Witness Statement Example

Contents of witness statements


If you are making a witness statements it should:

  1. be written in your own words, in the first person
  2. state facts within your personal knowledge, and if not
  3. specify the source of the information or belief is not within your direct knowledge
  4. not give opinions, unless you’re an expert
  5. exhibit documentary evidence to support the statements made
  6. follow the chronological order of events
  7. use numbered paragraphs so that different parts of it can be referred to quickly and easily.

It should include all the evidence that you are able to give to assist the court decide the case. 

The form of witness statements

First page: Case Title

Witness statements have a prescribed form. Witness statement should set this information out on the first page:

  1. the title of the proceedings
  2. the name of the person making the statement
  3. the party to the proceedings on whose behalf the statement was made
  4. the exhibits made in conjunction with the witness statement
  5. the date it was made
  6. the number of witness statement of the witness making the witness statement.

The case title makes it clear on the first page the legal proceedings witness statement is made for, and who made it.
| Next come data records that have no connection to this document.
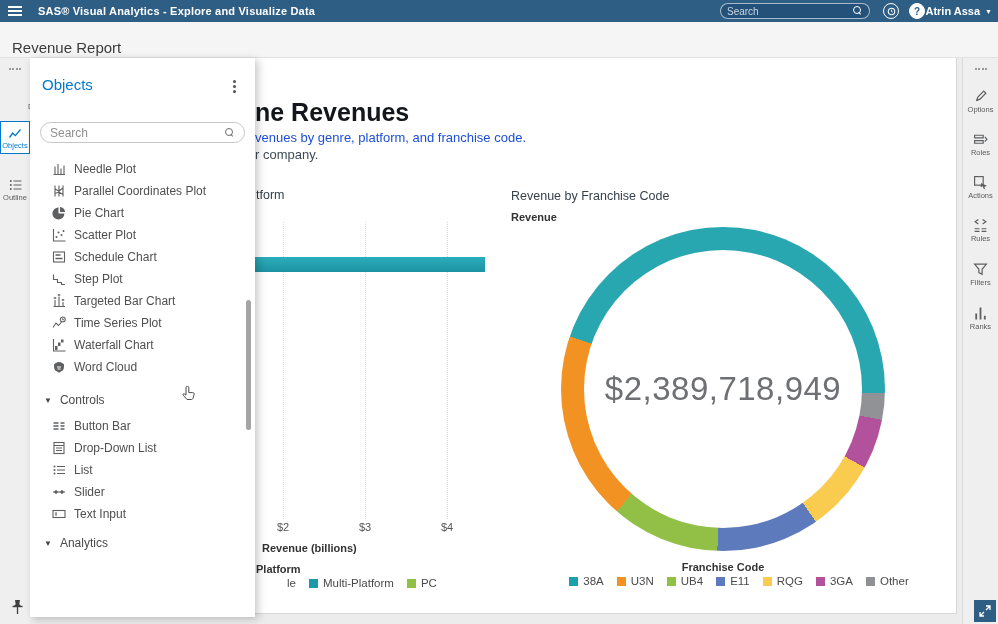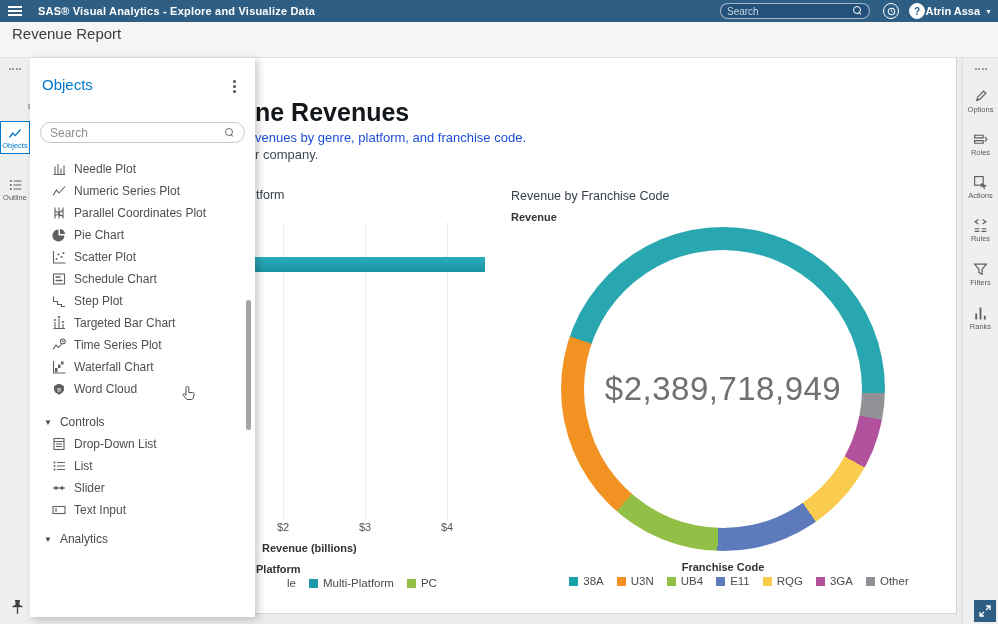--- a/index.html
+++ b/index.html
@@ -23,7 +23,7 @@
 
   
   .report-bar { position:absolute; left:0; top:22px; width:998px; height:36px; background:#f5f5f5; border-bottom:1px solid #e2e2e2; z-index:4; }
-  .report-title { position:absolute; left:12px; top:3px; font-size:15px; color:#3c3c3c; }
+  .report-title { position:absolute; left:12px; top:17px; font-size:15px; color:#3c3c3c; }
   .rb-btn { position:absolute; top:30px; width:20px; height:20px; display:flex; align-items:center; justify-content:center; cursor:pointer; font-size:15px; line-height:1; }
   .rb-undo { left:870px; color:#4a4a4a; }
   .rb-redo { left:904px; color:#c3c3c3; }

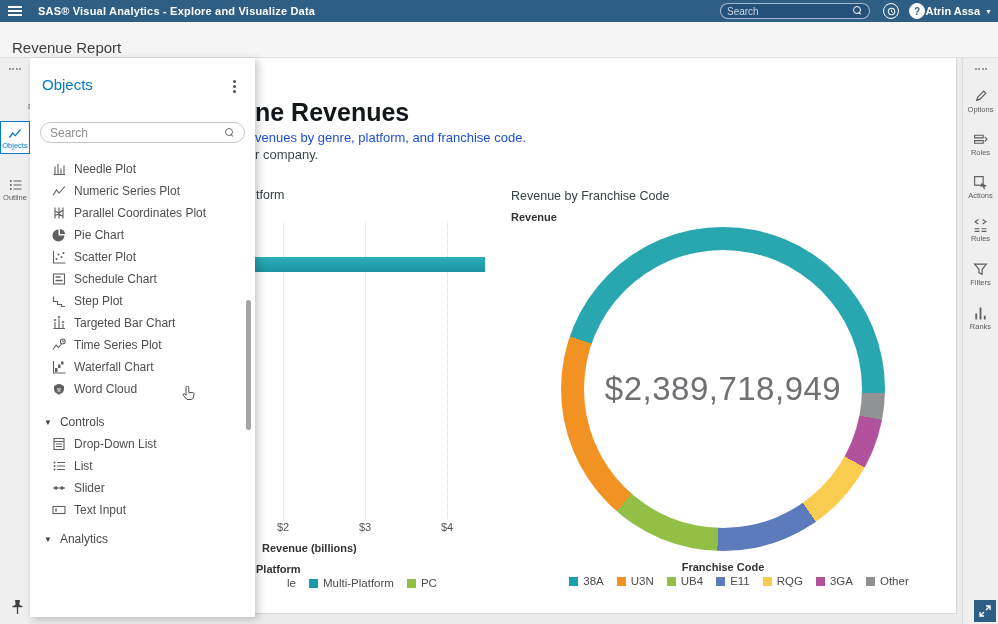--- a/index.html
+++ b/index.html
@@ -293,12 +293,6 @@
     </div>
     <div class="op-row">
       <svg class="ic" viewBox="0 0 14 14">
-          <path class="st" d="M1 11.5l3.5-5.5 2.5 3L13 2.5"></path>
-        </svg>
-      <span>Numeric Series Plot</span>
-    </div>
-    <div class="op-row">
-      <svg class="ic" viewBox="0 0 14 14">
           <path class="st" d="M3 1.5v11M7 1.5v11M11 1.5v11M3 5l4 2 4-3M3 9.5L7 8l4 2.5"></path>
         </svg>
       <span>Parallel Coordinates Plot</span>

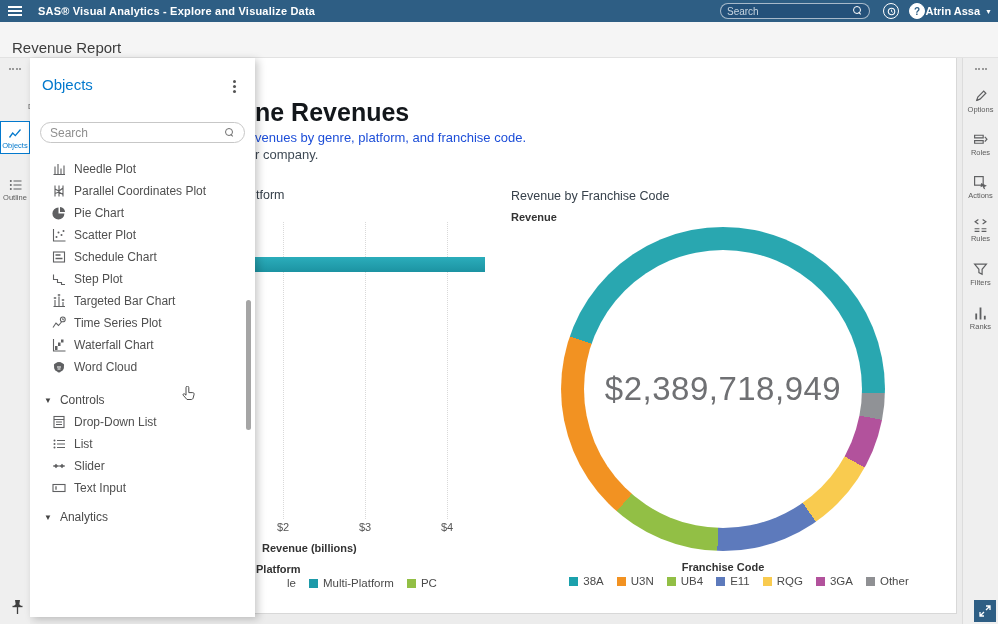--- a/index.html
+++ b/index.html
@@ -367,6 +367,12 @@
       <span>Controls</span>
     </div>
 
+    <div class="op-row sub-gap">
+      <svg class="ic" viewBox="0 0 14 14">
+          <path d="M1.5 4h5M8.5 4h4M1.5 7h5M8.5 7h4M1.5 10h5M8.5 10h4" stroke="#5f6062" stroke-width="1.6" fill="none"></path>
+        </svg>
+      <span>Button Bar</span>
+    </div>
     <div class="op-row">
       <svg class="ic" viewBox="0 0 14 14">
           <rect class="st" x="2" y="1.5" width="10" height="11"></rect>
Section: Identifying yourself

Following the case title comes a statement identifying the deponent – the person signing the witness statement.

It has a prescribed form:

“I, [name], [occupation], of [address] will say as follows:”

If the witness statement is made in a business capacity, the address should be your work address. Otherwise it is your home address.

If you are unemployed or retired, those words replace the space provided for the “occupation” of the person.

Court procedure in England changed around 2000. Prior to that, witness statements were not prepared before the trial. The witnesses just showed up and gave oral testimony in person. That would be the first time the other party would hear what the witness would say.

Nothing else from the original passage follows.